Shimon, Esther's brother was soon to go in the Army after a couple of years studying medicine and proceeded to Fort George in Northern Scotland.
The meeting of local Jewish students with the largely immigrant boys and girls at Avoncroft was to have a deep and lasting effect. The Jewish student met with a different way of Jewish life which was refreshing, inspiring, and worthy of adopting: hard physical work by day, Torah study, intellectual and cultural activities in the evenings, and a Shabbat in which the accent was not on what you desist from, but rather what you actively engage in. Music and Shabbat communal singing seemed to round off the experience.

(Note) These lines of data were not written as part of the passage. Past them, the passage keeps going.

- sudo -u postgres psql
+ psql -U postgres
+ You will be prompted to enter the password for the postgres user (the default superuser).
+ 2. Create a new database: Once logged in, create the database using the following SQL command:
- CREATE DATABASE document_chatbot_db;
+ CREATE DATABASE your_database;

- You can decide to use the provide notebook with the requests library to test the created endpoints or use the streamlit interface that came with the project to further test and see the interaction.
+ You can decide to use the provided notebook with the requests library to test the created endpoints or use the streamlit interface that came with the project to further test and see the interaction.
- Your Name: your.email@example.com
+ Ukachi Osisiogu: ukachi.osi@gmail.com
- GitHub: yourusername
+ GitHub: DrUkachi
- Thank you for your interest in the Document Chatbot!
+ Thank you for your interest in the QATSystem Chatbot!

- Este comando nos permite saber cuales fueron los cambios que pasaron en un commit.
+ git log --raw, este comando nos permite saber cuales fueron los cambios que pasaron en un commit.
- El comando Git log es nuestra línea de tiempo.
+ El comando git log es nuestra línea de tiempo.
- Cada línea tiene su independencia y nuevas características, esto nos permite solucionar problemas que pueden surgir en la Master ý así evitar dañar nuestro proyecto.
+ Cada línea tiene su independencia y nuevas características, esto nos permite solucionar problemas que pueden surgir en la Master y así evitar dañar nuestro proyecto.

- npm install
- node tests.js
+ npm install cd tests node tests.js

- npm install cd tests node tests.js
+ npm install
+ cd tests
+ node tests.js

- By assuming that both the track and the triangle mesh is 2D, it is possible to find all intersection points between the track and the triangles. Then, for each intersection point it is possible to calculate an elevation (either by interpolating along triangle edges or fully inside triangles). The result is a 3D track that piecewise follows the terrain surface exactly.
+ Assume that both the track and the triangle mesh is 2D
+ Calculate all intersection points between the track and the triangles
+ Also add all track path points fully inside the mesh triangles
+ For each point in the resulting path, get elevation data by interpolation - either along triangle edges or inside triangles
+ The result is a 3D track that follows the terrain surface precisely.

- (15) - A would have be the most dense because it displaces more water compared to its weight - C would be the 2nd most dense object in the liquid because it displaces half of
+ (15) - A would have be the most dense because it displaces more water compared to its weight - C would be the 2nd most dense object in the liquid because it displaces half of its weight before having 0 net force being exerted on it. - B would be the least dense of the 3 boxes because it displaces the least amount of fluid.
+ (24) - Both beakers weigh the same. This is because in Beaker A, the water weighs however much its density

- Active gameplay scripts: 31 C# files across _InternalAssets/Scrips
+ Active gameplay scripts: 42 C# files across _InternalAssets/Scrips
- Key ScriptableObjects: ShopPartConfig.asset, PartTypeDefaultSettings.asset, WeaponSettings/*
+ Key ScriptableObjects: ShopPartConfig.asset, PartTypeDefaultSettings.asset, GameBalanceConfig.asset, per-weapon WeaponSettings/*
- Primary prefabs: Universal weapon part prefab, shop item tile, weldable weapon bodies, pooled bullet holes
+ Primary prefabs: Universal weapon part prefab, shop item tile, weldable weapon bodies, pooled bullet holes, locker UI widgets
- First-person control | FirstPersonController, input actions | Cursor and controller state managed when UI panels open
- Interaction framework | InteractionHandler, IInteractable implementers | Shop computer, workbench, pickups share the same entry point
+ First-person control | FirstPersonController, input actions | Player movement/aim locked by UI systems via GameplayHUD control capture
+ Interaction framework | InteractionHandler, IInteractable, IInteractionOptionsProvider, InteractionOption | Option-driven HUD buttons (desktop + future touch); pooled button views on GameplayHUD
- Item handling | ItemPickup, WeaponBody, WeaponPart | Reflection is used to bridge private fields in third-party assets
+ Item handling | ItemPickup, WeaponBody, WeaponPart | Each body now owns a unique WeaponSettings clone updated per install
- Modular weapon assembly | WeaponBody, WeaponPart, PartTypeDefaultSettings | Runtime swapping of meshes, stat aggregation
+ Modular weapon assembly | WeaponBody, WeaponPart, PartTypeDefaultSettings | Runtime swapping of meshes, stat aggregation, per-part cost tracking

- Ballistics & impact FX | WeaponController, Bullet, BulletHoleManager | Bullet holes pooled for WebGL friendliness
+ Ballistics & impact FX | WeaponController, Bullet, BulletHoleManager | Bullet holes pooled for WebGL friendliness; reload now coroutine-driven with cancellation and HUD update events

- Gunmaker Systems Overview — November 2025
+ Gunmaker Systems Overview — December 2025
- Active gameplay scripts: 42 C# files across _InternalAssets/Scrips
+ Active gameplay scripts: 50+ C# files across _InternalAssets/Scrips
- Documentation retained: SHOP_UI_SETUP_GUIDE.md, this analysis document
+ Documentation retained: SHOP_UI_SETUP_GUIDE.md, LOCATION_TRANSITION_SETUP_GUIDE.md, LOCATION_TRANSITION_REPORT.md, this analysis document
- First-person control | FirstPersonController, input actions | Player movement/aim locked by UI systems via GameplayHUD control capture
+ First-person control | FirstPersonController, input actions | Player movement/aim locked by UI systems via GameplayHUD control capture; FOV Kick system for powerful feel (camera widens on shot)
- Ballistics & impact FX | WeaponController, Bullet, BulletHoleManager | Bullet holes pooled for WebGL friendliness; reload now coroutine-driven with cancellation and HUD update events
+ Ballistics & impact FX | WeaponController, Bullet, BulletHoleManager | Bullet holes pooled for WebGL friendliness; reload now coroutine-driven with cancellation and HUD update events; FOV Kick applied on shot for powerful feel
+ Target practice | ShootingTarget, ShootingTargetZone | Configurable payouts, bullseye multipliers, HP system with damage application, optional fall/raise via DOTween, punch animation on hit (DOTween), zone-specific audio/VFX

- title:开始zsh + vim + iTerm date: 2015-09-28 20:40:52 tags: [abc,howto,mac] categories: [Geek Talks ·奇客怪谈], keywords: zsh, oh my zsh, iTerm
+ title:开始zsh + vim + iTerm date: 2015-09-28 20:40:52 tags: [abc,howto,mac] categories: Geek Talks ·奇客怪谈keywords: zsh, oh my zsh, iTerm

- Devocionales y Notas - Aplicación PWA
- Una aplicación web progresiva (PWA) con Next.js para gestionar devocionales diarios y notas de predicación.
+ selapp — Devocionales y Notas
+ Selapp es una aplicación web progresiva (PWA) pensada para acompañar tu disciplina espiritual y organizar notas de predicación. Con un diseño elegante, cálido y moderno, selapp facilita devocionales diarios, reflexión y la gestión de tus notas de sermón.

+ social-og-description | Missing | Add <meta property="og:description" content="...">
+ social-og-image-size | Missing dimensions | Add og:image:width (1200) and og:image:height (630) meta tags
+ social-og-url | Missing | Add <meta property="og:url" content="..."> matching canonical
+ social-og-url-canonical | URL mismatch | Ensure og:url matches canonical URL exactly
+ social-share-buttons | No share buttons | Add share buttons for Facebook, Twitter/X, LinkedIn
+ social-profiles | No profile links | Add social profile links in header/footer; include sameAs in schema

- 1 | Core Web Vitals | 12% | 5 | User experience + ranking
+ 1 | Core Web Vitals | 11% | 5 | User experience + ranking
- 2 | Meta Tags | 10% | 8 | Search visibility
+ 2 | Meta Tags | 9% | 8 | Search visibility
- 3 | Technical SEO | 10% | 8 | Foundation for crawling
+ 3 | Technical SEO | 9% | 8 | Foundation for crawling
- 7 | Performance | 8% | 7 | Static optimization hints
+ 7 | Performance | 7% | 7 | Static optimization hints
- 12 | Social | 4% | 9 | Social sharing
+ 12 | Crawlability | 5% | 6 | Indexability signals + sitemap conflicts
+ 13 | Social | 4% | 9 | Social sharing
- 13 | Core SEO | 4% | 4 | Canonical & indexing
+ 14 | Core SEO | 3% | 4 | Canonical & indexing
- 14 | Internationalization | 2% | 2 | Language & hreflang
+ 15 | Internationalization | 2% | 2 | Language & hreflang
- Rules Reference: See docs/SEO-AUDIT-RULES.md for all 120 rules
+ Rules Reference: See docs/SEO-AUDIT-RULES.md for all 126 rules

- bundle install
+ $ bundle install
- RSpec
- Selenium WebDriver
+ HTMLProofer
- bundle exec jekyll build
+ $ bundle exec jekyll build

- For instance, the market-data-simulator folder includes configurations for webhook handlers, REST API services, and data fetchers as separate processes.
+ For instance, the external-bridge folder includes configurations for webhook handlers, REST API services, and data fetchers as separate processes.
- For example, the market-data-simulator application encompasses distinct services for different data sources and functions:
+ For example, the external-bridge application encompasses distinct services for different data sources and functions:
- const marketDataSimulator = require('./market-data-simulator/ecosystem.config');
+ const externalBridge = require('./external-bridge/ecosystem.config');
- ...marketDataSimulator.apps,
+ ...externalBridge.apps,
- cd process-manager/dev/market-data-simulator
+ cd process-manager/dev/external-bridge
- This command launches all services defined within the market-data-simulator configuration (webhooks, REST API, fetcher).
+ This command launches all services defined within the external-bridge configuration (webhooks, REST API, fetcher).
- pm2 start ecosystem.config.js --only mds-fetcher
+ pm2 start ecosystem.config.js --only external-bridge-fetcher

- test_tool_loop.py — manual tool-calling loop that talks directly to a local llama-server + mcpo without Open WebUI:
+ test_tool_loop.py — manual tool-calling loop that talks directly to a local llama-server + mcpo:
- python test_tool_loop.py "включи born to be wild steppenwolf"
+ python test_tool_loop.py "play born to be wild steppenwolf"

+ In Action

Before leaving for home I was asked by a senior member of Bachad, Arieh Handler, who was visiting, that on my return to Middlesbrough I should set up a branch of Bnei Akivah. As opposed to Habonim this step would have to be taken with the support of the Rabbi. Freddy and I got the group started but within a short time I was in the Army; nevertheless Freddy carried on successfully.
While waiting for my call up I spent a few weeks studying Biology, Physics and Chemistry as a first step to a pre-medical course. In October I was on my way to Fort George near Inverness in the North of Scotland. I left the student behind and became a soldier.